Examples of such desirable compounds are ethyl lithium, n-propyl lithium, iso-propyl lithium, n-butyl lithium, tert-butyl lithium, n-amyl lithium, n-hexyl lithium, allyl lithium, n-propenyl lithium, benzyl lithium, phenyl lithium, polybutadienyl lithium, polyisoprenyl lithium, polystyryl lithium, diethyl beryllium, di-n-propyl beryllium, di-n-butyl beryllium, ethyl beryllium chloride, diethyl magnesium, di-n-propyl magnesium, di-iso-propyl magnesium, di-tert-butyl magnesium, ethyl-n-butyl magnesium, di-n-hexyl magnesium, diphenyl magnesium, ethyl magnesium chloride, ethyl magnesium hydride, ethyl magnesium-iso-propoxide, iso-propyl magnesium chloride, n-butyl magnesium chloride, n-butyl magnesium bromide, phenyl magnesium chloride, diethyl zinc, ethyl zinc chloride, di-n-propyl zinc, di-iso-propyl zinc, diethyl cadmium, di-iso-propyl cadmium, ethyl cadmium chloride, trimethyl boron, triethyl boron, triethyl aluminum, tri-iso-butyl aluminum, diethyl aluminum chloride, diethyl aluminum hydride, diethyl aluminum propoxide, di-iso-butyl aluminum chloride, di-iso-butyl aluminum hydride, trihexyl aluminum, triphenyl aluminum, triethyl gallium, and triethyl indium.
The amounts of the components (a) and (b) or the components (a), (b), and (c) can vary greatly depending upon, for example, the purposes of polymerization and upon the polymerization methods and conditions. However, generally speaking, the use of the components in the following range is recommended:
Component (a): 0.01 through 50 m mol per 100 g of the total monomer(s)
Component (b): 0.01 through 10 times based on the mol of the component (a)
Component (c): 0 through 5 times based on the mol of the component (a)
In the case where the amount of the component (a) is too small, the polymerization activity tends to decrease. Contrary to this, in the case where the amount of the component (a) is too large, the molecular weight of the resultant polymer tends to decrease so that the resultant polymer is not suitable for use in general rubber industrial fields (e.g. the manufacture of automotive tires). In the case where the amount of the component (b) is too small, the molecular weight of the resultant polymer tends to decrease and the ratio of a trans-1,4/cis-1,4 structure content in the diene moiety also tends to decrease. Contrary to this, in the case where the amount of the component (b) is too large, the polymerization activity tends to decrease. Furthermore, in the case where the amount of the component (c) is too large, not only the polymerization activity tends to decrease but also the copolymerizability of conjugated dienes and aromatic vinyl hydrocarbons tends to decrease.
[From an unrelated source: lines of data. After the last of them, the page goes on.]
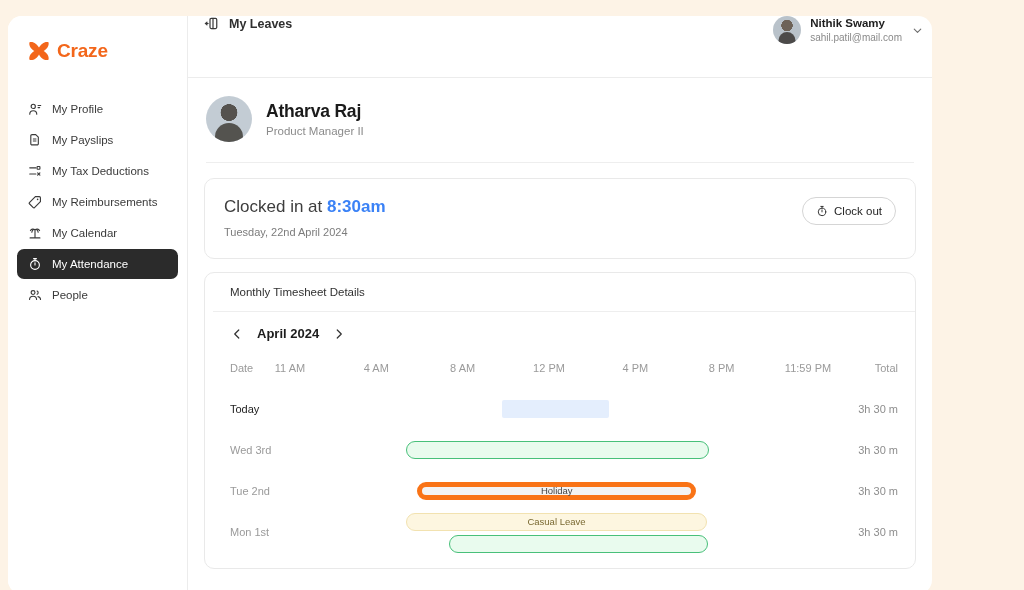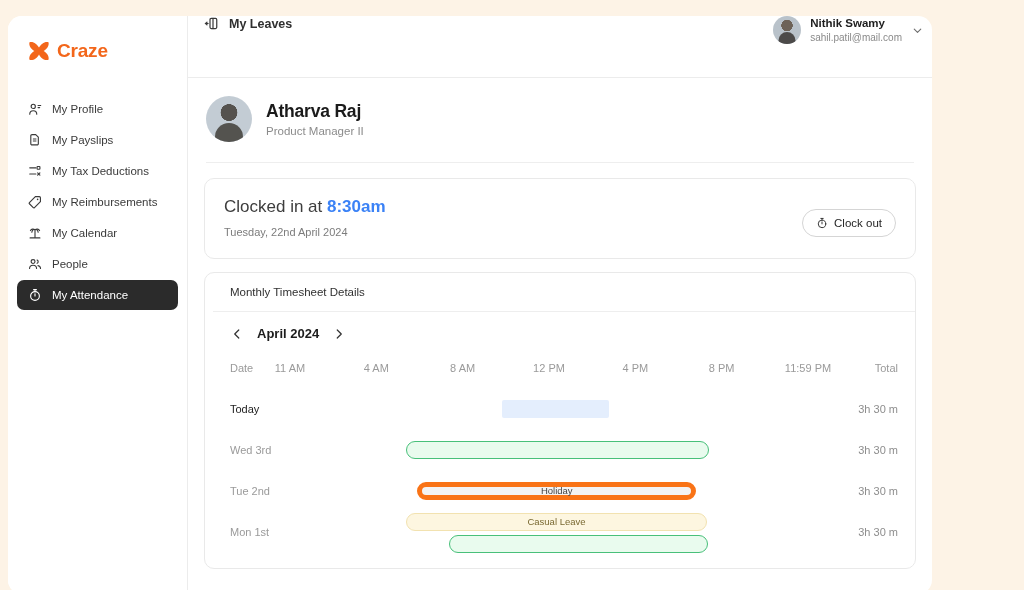--- a/index.html
+++ b/index.html
@@ -115,21 +115,20 @@
   }
   .clock-title { font-size: 17px; color: #3d3d3d; font-weight: normal; }
   .clock-title b { color: #3b82f6; font-weight: bold; }
   .clock-date { font-size: 11px; color: #7c7c7c; margin-top: 9px; }
   .clockout-btn {
     display: flex; align-items: center; gap: 6px;
     border: 1px solid #d5d5d5; border-radius: 14px;
     background: #fff; cursor: pointer;
     padding: 7px 13px; font-size: 11.5px; color: #252525;
     font-family: "Liberation Sans", sans-serif;
-    margin-top: 12px;
   }
 
   
   .ts-card { margin-top: 13px; }
   .ts-head {
     padding: 13px 17px; border-bottom: 1px solid #eeeeee;
     font-size: 11.5px; color: #313131;
   }
   .month-nav {
     display: flex; align-items: center; gap: 13px;
@@ -221,38 +220,38 @@
 
       <div class="nav-item">
         <svg class="nav-ico" viewBox="0 0 16 16" fill="none" stroke="#3a3a3a" stroke-width="1.3" stroke-linecap="round">
           <line x1="2.4" y1="13.6" x2="13.6" y2="13.6"></line>
             <path d="M8 4.2v9"></path>
             <path d="M8 4.2C6 2.8 4 3.2 2.8 5.2M8 4.2c2-1.4 4-1 5.2 1M8 4.2C6.4 3 4.6 5 4.4 7.2M8 4.2c1.6-1.2 3.4.8 3.6 3"></path>
         </svg>
         <span class="nav-label">My Calendar</span>
       </div>
 
+      <div class="nav-item active">
+        <svg class="nav-ico" viewBox="0 0 16 16" fill="none" stroke="#3a3a3a" stroke-width="1.3" stroke-linecap="round">
+          <circle cx="8" cy="9.2" r="5"></circle>
+            <line x1="8" y1="9.2" x2="8" y2="6.6"></line>
+            <line x1="6.4" y1="1.9" x2="9.6" y2="1.9"></line>
+            <line x1="8" y1="1.9" x2="8" y2="4.2"></line>
+        </svg>
+        <span class="nav-label">My Attendance</span>
+      </div>
+
       <div class="nav-item">
         <svg class="nav-ico" viewBox="0 0 16 16" fill="none" stroke="#3a3a3a" stroke-width="1.3" stroke-linecap="round">
           <circle cx="5.8" cy="5.2" r="2.2"></circle>
             <path d="M1.8 13.2c0-2.2 1.8-3.8 4-3.8s4 1.6 4 3.8"></path>
             <path d="M10.4 3.4a2.1 2.1 0 0 1 0 3.8"></path>
             <path d="M11.4 9.8c1.7.3 2.9 1.7 2.9 3.4"></path>
         </svg>
         <span class="nav-label">People</span>
-      </div>
-
-      <div class="nav-item active">
-        <svg class="nav-ico" viewBox="0 0 16 16" fill="none" stroke="#3a3a3a" stroke-width="1.3" stroke-linecap="round">
-          <circle cx="8" cy="9.2" r="5"></circle>
-            <line x1="8" y1="9.2" x2="8" y2="6.6"></line>
-            <line x1="6.4" y1="1.9" x2="9.6" y2="1.9"></line>
-            <line x1="8" y1="1.9" x2="8" y2="4.2"></line>
-        </svg>
-        <span class="nav-label">My Attendance</span>
       </div>
     </nav>
   </aside>
 
   <section class="main">
 
     <header class="topbar">
       <div class="crumb">
         <svg width="15" height="15" viewBox="0 0 16 16" fill="none" stroke="#3a3a3a" stroke-width="1.3" stroke-linecap="round">
           <rect x="6.4" y="2.6" width="7.2" height="10.8" rx="1.3"></rect>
Especially in the case of polymers (or copolymers) having a relatively high molecular weight and being suitable for use as a starting material in the manufacture of automotive tires, the components can be desirably used in the following range:
Component (a): 0.1 through 1 m mol per 100 g of the total monomer(s)
Component (b): 0.1 through 1 times based on the mol of the component (a)
Component (c): 0 through 2 times based on the mol of the component (a)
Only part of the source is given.